* WHAT IS BEING ASKED *
Only some lines are wanted. Transcribe, exactly, the lines below from the line with "Elleebana Elleeplex Profusion" up to and including the line with "total: 236.83 -> 239.20".

Itemized modification records:
>>>>

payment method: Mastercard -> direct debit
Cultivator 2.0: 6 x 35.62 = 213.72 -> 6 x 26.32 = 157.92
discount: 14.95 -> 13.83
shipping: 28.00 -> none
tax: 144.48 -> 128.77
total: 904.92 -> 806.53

<<<<
>>>>

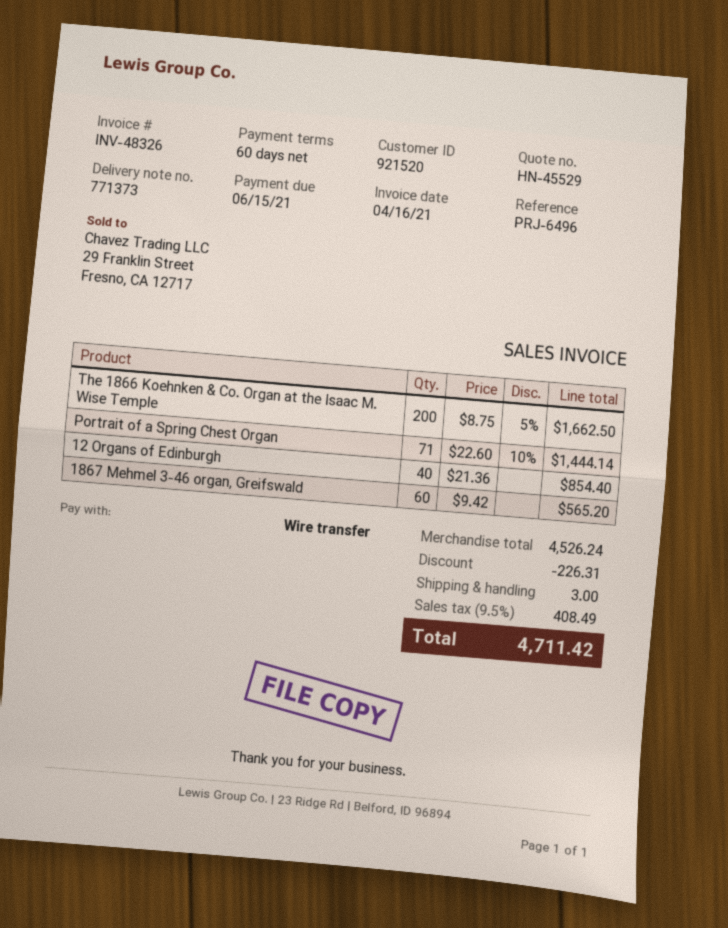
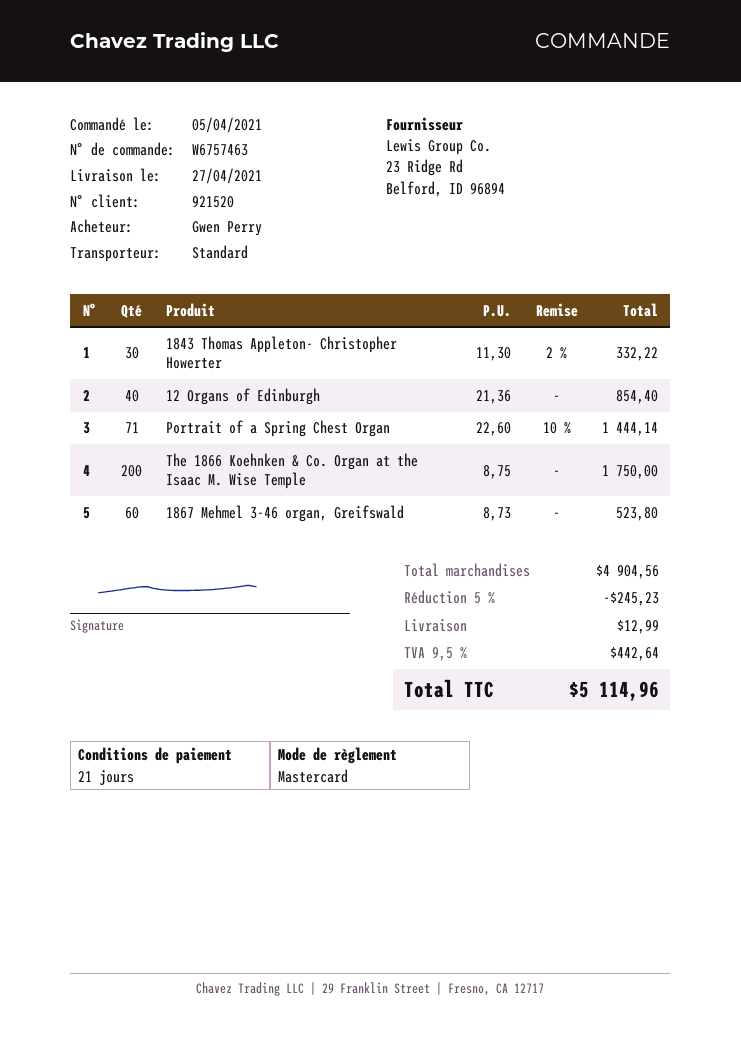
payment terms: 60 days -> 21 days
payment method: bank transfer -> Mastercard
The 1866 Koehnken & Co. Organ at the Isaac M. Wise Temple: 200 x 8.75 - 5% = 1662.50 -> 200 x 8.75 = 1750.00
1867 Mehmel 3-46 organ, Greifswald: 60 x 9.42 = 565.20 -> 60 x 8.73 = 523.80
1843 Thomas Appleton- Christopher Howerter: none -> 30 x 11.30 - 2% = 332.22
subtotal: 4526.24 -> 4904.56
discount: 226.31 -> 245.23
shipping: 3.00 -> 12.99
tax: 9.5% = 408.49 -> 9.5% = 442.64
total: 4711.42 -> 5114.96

<<<<
>>>>

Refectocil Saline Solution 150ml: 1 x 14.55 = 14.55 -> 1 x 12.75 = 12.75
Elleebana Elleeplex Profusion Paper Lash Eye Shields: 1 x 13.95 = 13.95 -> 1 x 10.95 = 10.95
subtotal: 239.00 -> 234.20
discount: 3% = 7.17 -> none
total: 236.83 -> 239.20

<<<<

* EXPECTED ANSWER *
Elleebana Elleeplex Profusion Paper Lash Eye Shields: 1 x 13.95 = 13.95 -> 1 x 10.95 = 10.95
subtotal: 239.00 -> 234.20
discount: 3% = 7.17 -> none
total: 236.83 -> 239.20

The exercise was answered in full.